Charles R. Goulding and Preeti Sulibhavi look at the possibilities for 3D printing in the healthcare sector.
After losing a Delaware Chancery Court legal battle, Hill-Rom Holdings, Inc. (Hillrom), the 10,000-employee medical products company, has just announced that it will now proceed with the acquisition of Seattle-based, Bardy Diagnostics (BardyDx).
Hillrom is one of the world’s largest manufacturers of medical equipment.

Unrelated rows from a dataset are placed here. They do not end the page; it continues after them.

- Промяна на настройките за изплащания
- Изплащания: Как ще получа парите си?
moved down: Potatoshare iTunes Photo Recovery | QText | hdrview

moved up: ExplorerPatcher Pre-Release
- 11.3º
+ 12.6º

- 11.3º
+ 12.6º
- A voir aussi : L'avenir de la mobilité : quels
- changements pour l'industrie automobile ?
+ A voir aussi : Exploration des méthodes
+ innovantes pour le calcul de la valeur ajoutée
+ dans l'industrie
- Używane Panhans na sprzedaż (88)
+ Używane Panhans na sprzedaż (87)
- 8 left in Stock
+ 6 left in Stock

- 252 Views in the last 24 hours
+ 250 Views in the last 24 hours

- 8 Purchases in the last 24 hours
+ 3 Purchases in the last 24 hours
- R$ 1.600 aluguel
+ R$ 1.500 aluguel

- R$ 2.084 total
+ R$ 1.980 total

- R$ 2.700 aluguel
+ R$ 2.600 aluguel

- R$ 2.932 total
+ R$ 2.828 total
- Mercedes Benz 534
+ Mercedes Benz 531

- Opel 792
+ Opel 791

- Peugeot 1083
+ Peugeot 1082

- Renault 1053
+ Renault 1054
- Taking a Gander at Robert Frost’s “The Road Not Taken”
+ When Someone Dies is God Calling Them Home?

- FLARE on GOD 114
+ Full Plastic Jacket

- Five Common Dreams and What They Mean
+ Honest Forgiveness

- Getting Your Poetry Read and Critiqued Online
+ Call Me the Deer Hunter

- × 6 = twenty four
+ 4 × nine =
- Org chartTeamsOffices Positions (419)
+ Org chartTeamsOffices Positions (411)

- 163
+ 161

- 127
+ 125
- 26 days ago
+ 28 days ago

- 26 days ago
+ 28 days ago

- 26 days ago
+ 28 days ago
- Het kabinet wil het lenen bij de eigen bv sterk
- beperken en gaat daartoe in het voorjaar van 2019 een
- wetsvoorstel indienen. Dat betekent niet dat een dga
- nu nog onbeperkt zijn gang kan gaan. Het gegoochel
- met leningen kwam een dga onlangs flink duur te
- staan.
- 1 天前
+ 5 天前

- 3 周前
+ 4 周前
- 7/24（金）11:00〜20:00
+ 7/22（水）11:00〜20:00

This is an interesting corporate saga since Hillrom itself was subject to a potential acquisition by medical giant, Baxter International (Baxter). Soon after the Bardy acquisition was announced, Hillrom tried to back out since it learned that Bardy’s medical reimbursement rate for its Carnation Ambulatory Monitor (CAM) was facing a substantial decrease.
With the Federal Government invariably being the largest customer for medical devices and drugs, the reimbursement level is critical for medical product companies’ revenue streams. The Delaware Court found that the reimbursement rate change was not a Material Adverse Event (MAE) that justified terminating the transaction. Baxter has recently made a US$9.6B offer for Hillrom, which was rejected. Baxter has revenue approaching US$12B per year and has over 48,000 employees.
Below is the R&D per capita spend for Hillrom and Baxter (which made an offer to acquire Hillrom recently):
3D Printing Opportunities
There are several opportunities for 3D printing to advance itself in this industry, and Hillrom itself has been invested in advanced technologies. Much of its offerings had initially focused on bringing “home to the hospital.” That is mostly why you often see “homey”, wooden furniture in hospital rooms today. Later, the company developed the cardiac press, which was the beginning of Quinton Instruments, a pioneer in medical equipment, including treadmills and cardiac diagnostic equipment.
More recently, Hillrom acquired Trumpf Medical and developed the world’s first operating room light using LED technology to provide surgeons with consistent and optimal lighting. As we see doctors and nurses using electronic pads and filing systems instead of pen and paper, we can thank Hillrom for that. Voalte, a subsidiary, has been focusing on a mobile platform now used by more than 200 healthcare customers on more than 84,000 devices.
Trumpf Medical has been highly involved in 3D printing as has been reported on Fabbaloo previously. There are several product lines that Hillrom offers that can be 3D printed quite effectively. Surgical lighting fixtures, for example.
Whether it is spinal surgery or elective surgery, 3D printing has been playing a role in the med-tech and life science industry. Companies utilizing 3D printing may be eligible for the Research and Development Tax Credit.
The Research and Development Tax Credit
The now permanent Research and Development (R&D) Tax Credit is available for companies and startups developing new or improved products, processes and/or software.
3D printing can help boost a company’s R&D Tax Credits. Wages for technical employees creating, testing and revising 3D printed prototypes can be included as a percentage of eligible time spent for the R&D Tax Credit. Similarly, when used as a method of improving a process, time spent integrating 3D printing hardware and software counts as an eligible activity. Lastly, when used for modeling and preproduction, the costs of filaments consumed during the development process may also be recovered.
Whether it is used for creating and testing prototypes or for final production, 3D printing is a great indicator that R&D Credit eligible activities are taking place. Companies implementing this technology at any point should consider taking advantage of R&D Tax Credits.
Conclusion
Life science and med-tech are emerging as the premier sectors for the future of the U.S. manufacturing industry. We see strong growth and great opportunities for 3D printing to assist in and benefit from this trend.